Guerrero hit .300/.400/.500 in 17 Spring Training games last year (30 at-bats), but didn’t flash enough of a glove at second base and lost out in the competition to Dee Gordon. One year later, and Guerrero’s status with the Dodgers is unknown.
He’s shown good potential with his bat, but it’s come with a subpar glove and as a result, there isn’t a clear-cut position for him. What is for certain is Guerrero has no interest in being sent to the Minors, according to Jesse Sanchez of MLB.com:
I don’t want to go down. I’m not going down. I feel like I can get better here at this level and play every day. I think that’s what every player wants. You want to be in the Major Leagues and play as much as you can.”
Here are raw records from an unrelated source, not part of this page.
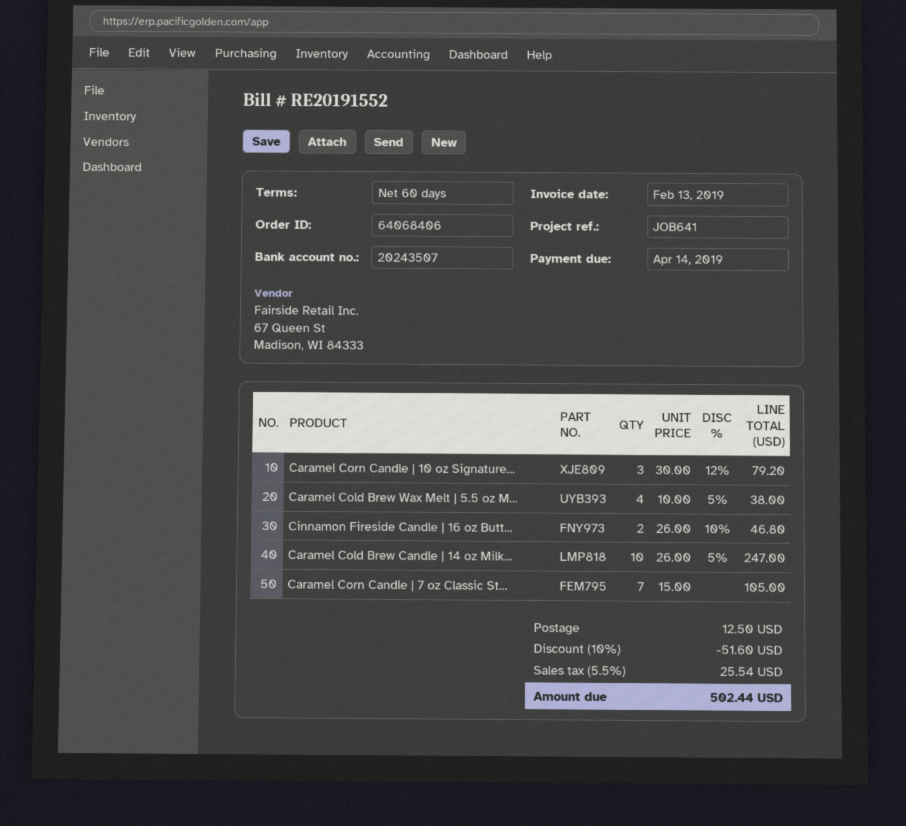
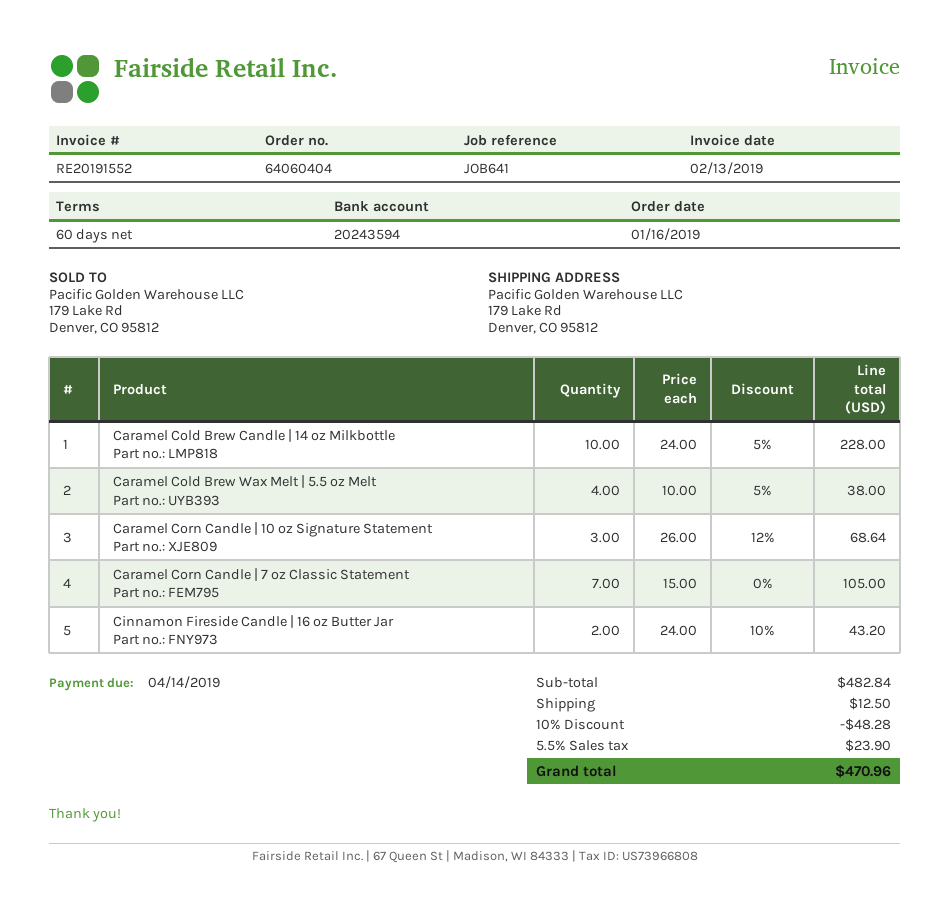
order number: 64068406 -> 64060404
bank account: 20243507 -> 20243594
Caramel Corn Candle | 10 oz Signature...: 3 x 30.00 - 12% = 79.20 -> 3 x 26.00 - 12% = 68.64
Cinnamon Fireside Candle | 16 oz Butt...: 2 x 26.00 - 10% = 46.80 -> 2 x 24.00 - 10% = 43.20
Caramel Cold Brew Candle | 14 oz Milk...: 10 x 26.00 - 5% = 247.00 -> 10 x 24.00 - 5% = 228.00
discount: 10% = 51.60 -> 10% = 48.28
tax: 5.5% = 25.54 -> 5.5% = 23.90
total: 502.44 -> 470.96

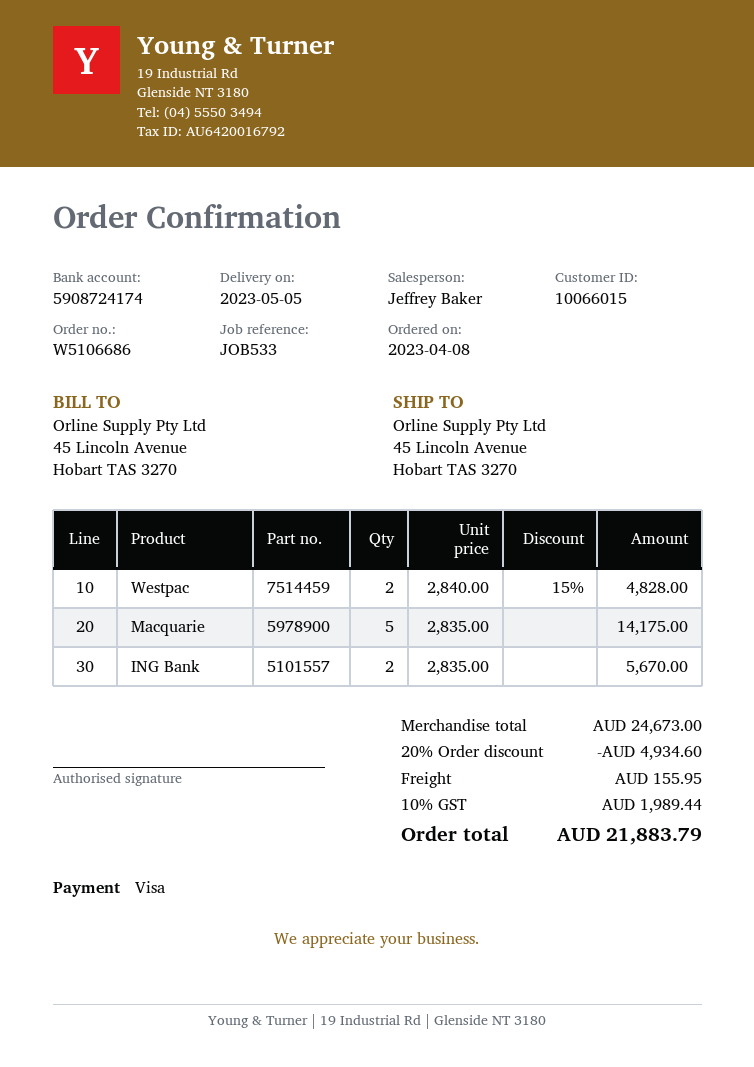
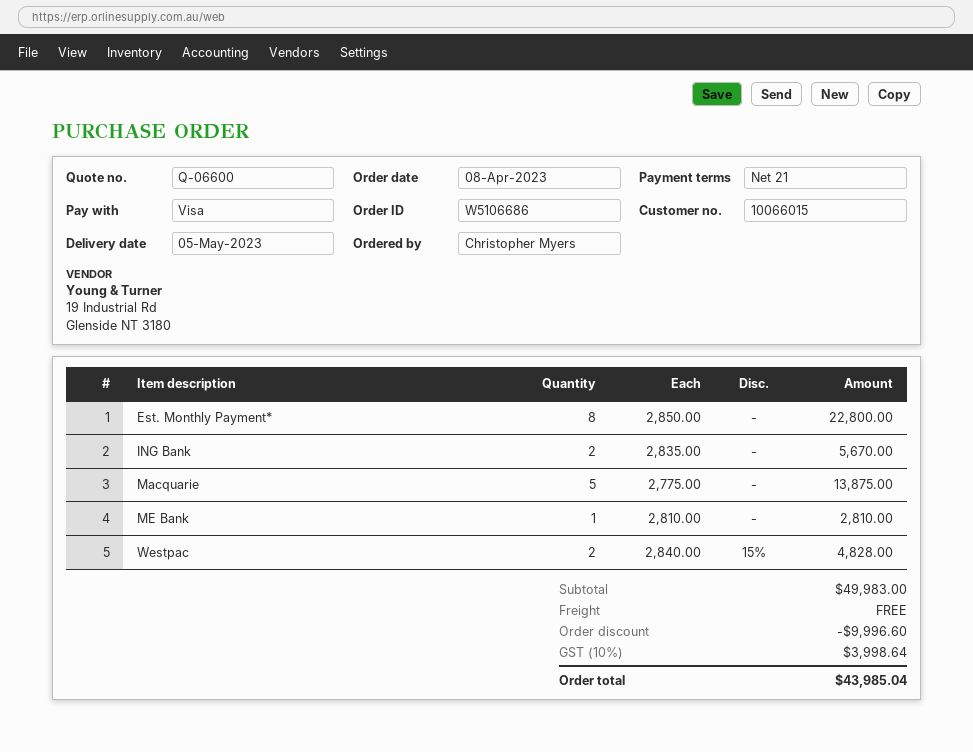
Macquarie: 5 x 2835.00 = 14175.00 -> 5 x 2775.00 = 13875.00
Est. Monthly Payment*: none -> 8 x 2850.00 = 22800.00
ME Bank: none -> 1 x 2810.00 = 2810.00
subtotal: 24673.00 -> 49983.00
discount: 4934.60 -> 9996.60
shipping: 155.95 -> 0.00
tax: 10% = 1989.44 -> 10% = 3998.64
total: 21883.79 -> 43985.04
Guerrero has the power to reject the Dodgers’ attempt to option him to the Minors, a clause worked into his contract by oft-criticized agent Scott Boras. In coming from Cuba, Guerrero believes he’s learned plenty in the one year of playing baseball in the United States:
Last year for me was one where I gained a lot of experience, learned a lot of things I didn’t know or didn’t have any idea about,” Guerrero said. “Things like the style of play, different rules, and customs they use here in the United States. I am a lot more familiar now with the game here.”
Guerrero began the year with the Dodgers on their expanded roster for the Opening Series in Australia, but was quickly sent to the Minors once the team returned stateside and needed to revert back to a 25-man active roster.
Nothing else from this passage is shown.